DIRECTIONS: Each line of the data below from the one holding "[120,163,273,175] https://www.virtualbox.org ->" to the one holding "(341, 430) none", inclusive, is to be reproduced exactly; no other line belongs in the answer.

DATASET ENTRIES:
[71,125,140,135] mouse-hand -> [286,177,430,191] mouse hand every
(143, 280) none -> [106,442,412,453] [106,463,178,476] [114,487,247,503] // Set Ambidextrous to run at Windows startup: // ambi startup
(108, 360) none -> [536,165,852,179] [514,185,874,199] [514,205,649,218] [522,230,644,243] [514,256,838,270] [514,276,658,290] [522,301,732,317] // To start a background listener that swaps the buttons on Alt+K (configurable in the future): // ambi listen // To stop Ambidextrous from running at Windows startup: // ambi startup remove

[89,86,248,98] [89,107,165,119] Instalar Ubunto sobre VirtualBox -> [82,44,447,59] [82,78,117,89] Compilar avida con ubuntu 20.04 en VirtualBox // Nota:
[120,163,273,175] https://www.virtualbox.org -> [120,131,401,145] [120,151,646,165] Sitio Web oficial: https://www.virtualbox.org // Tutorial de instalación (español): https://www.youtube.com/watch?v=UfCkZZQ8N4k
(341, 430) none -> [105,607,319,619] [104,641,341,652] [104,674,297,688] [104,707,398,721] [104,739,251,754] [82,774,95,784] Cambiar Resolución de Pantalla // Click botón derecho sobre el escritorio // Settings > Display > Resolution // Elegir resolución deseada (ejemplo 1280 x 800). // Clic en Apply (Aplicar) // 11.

==

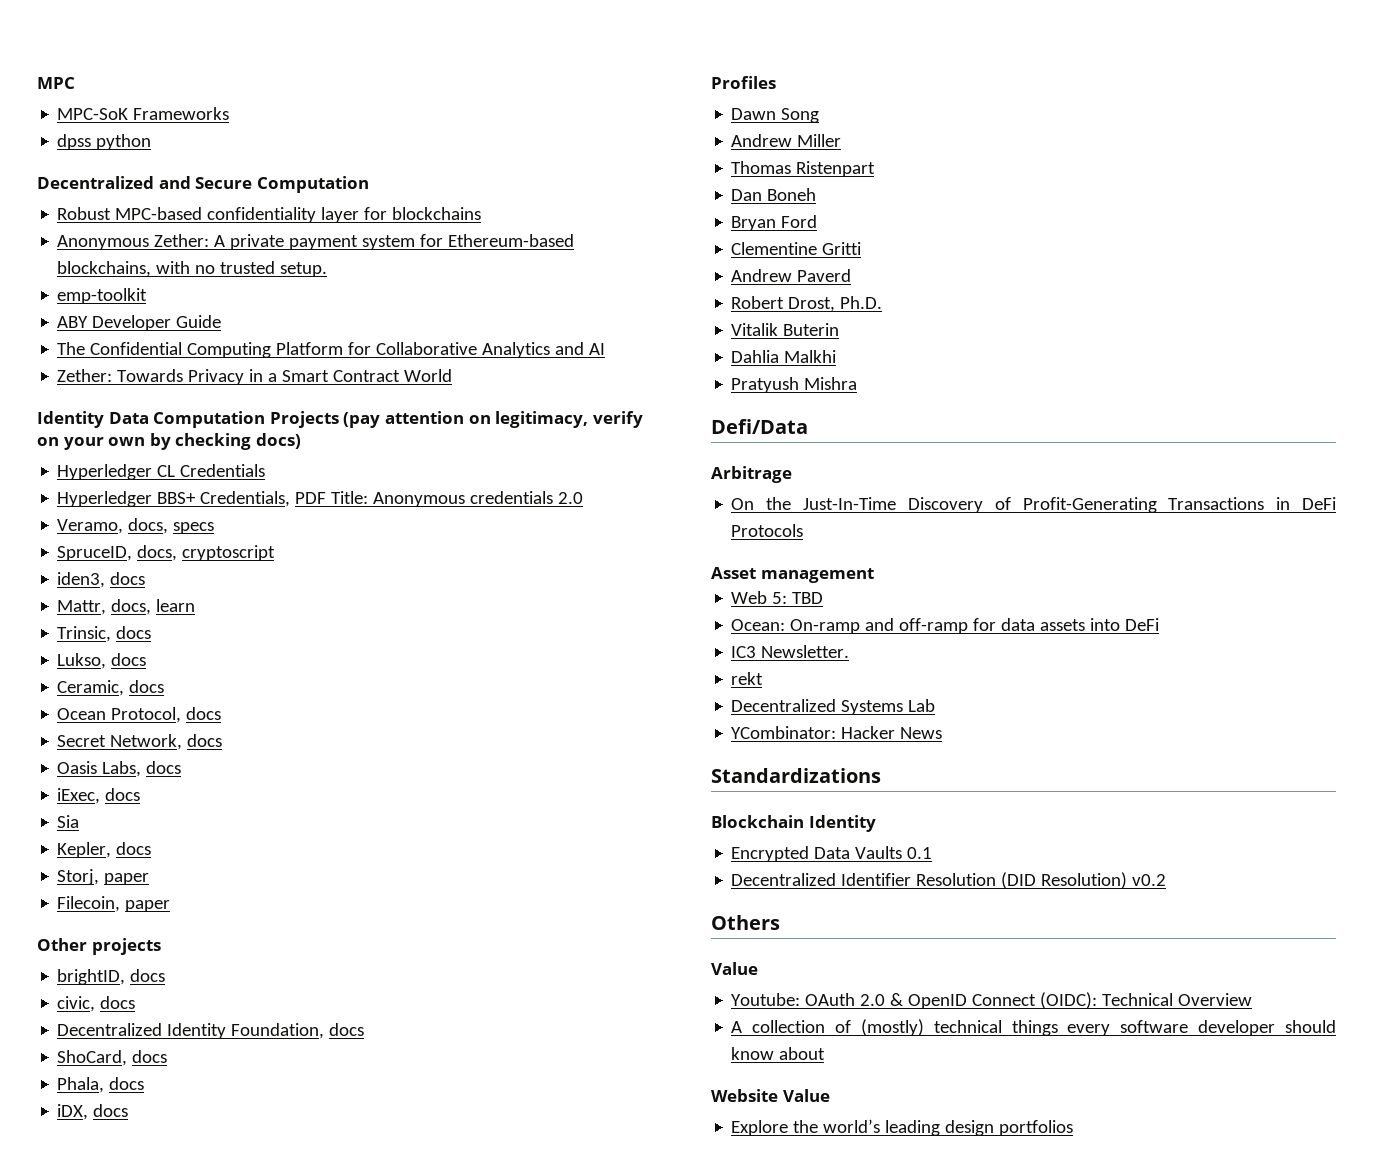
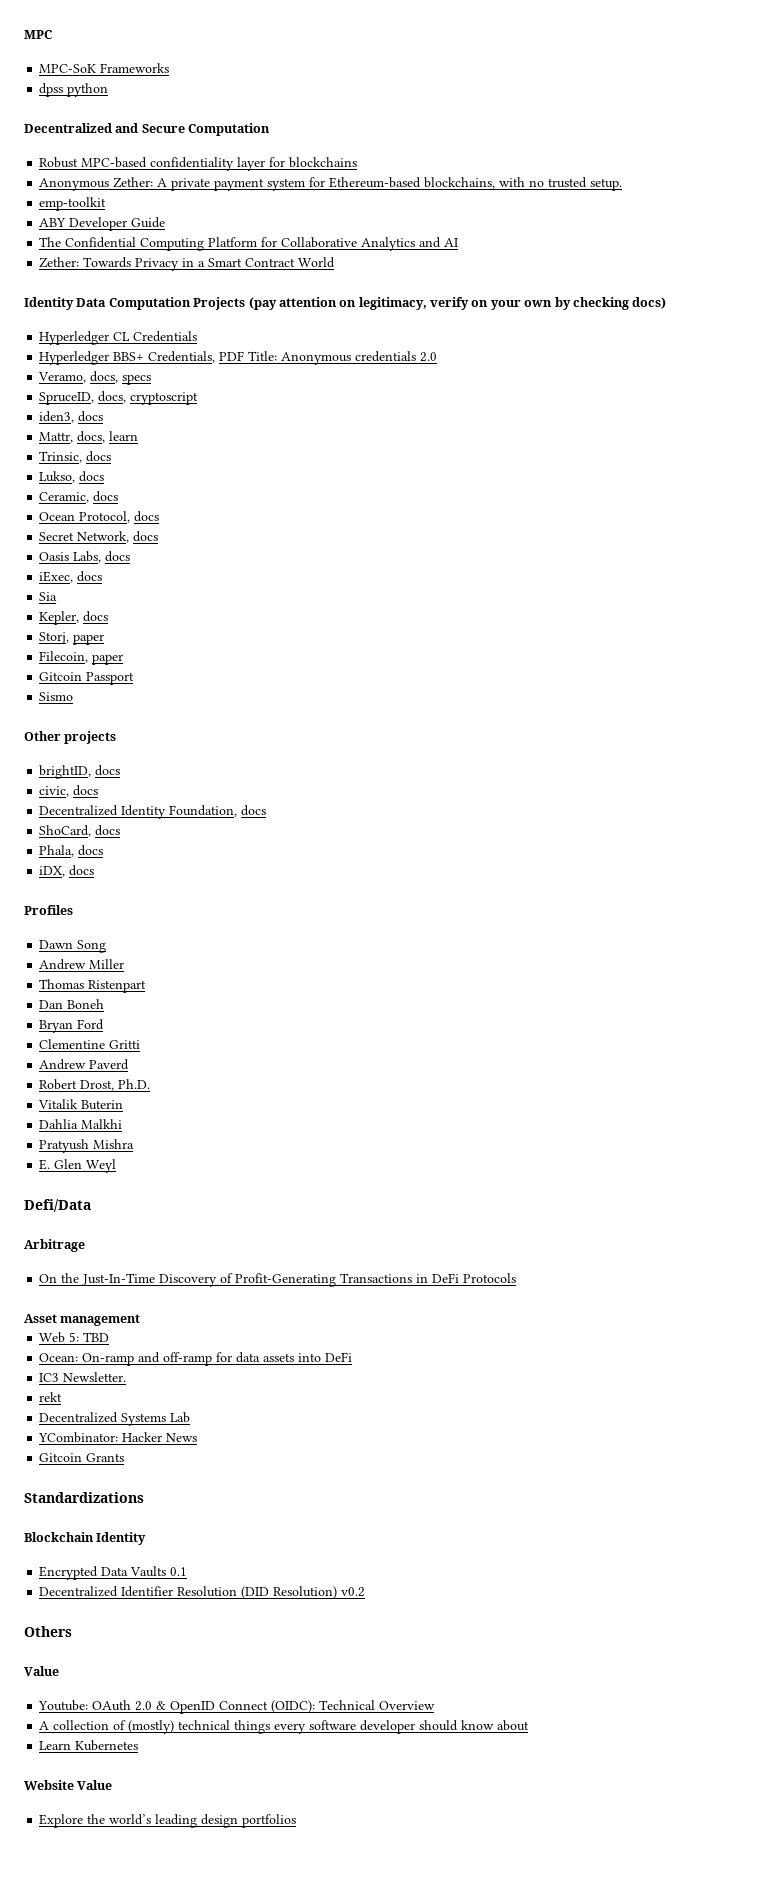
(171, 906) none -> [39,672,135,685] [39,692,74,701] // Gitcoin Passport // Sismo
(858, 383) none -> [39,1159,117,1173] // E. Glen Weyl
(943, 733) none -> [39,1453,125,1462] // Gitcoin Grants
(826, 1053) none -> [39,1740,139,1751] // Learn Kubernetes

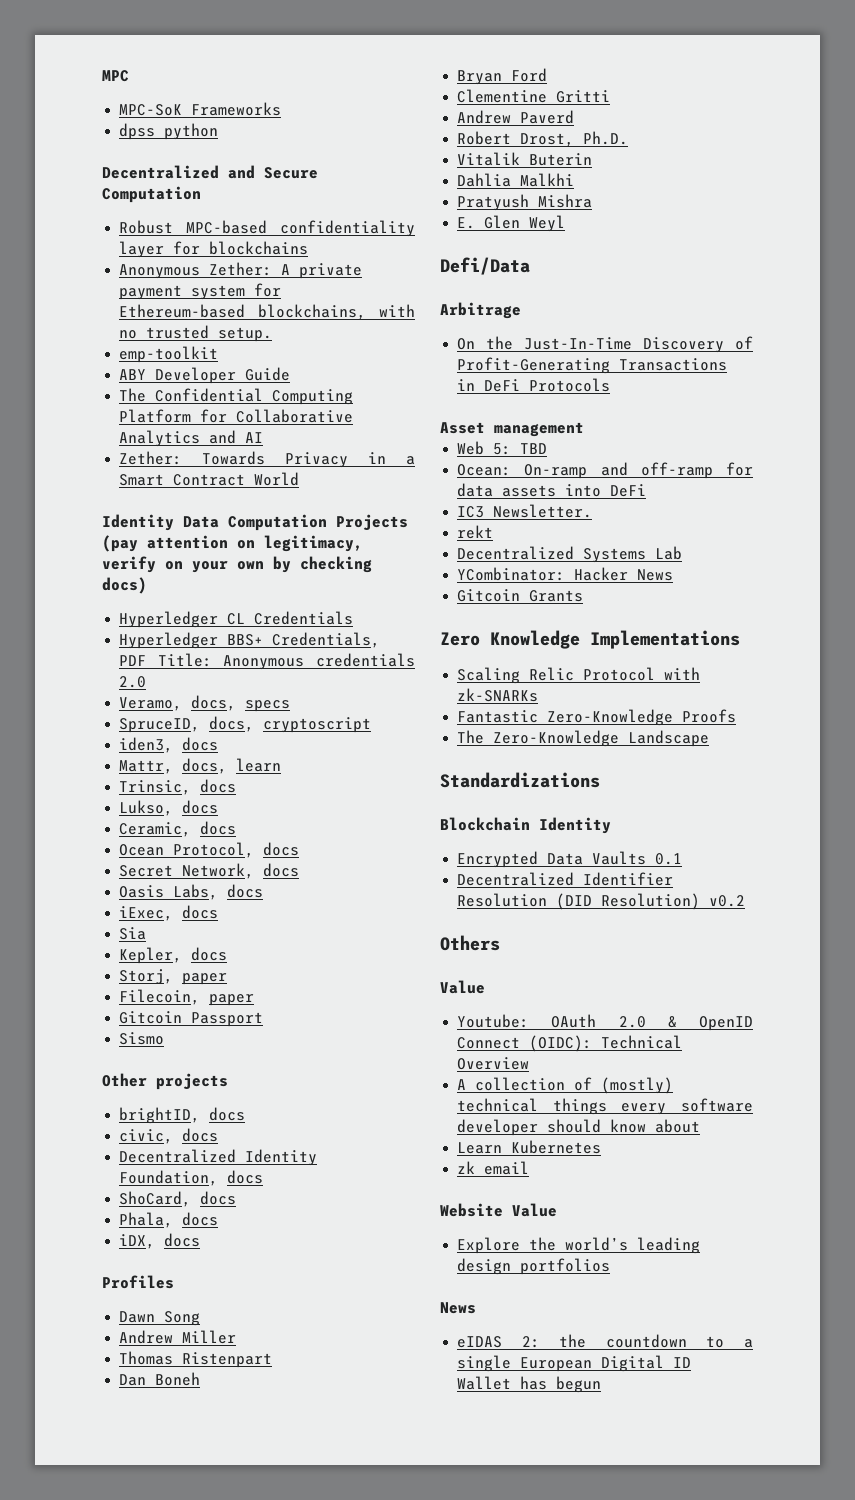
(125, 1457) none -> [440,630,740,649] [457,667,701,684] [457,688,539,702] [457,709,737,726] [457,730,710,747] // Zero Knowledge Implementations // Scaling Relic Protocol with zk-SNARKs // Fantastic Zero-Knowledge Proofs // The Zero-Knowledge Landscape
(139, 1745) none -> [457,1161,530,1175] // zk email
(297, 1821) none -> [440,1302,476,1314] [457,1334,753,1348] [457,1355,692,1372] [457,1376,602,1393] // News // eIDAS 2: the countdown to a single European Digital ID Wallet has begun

ANSWER BOX:
[120,163,273,175] https://www.virtualbox.org -> [120,131,401,145] [120,151,646,165] Sitio Web oficial: https://www.virtualbox.org // Tutorial de instalación (español): https://www.youtube.com/watch?v=UfCkZZQ8N4k
(341, 430) none -> [105,607,319,619] [104,641,341,652] [104,674,297,688] [104,707,398,721] [104,739,251,754] [82,774,95,784] Cambiar Resolución de Pantalla // Click botón derecho sobre el escritorio // Settings > Display > Resolution // Elegir resolución deseada (ejemplo 1280 x 800). // Clic en Apply (Aplicar) // 11.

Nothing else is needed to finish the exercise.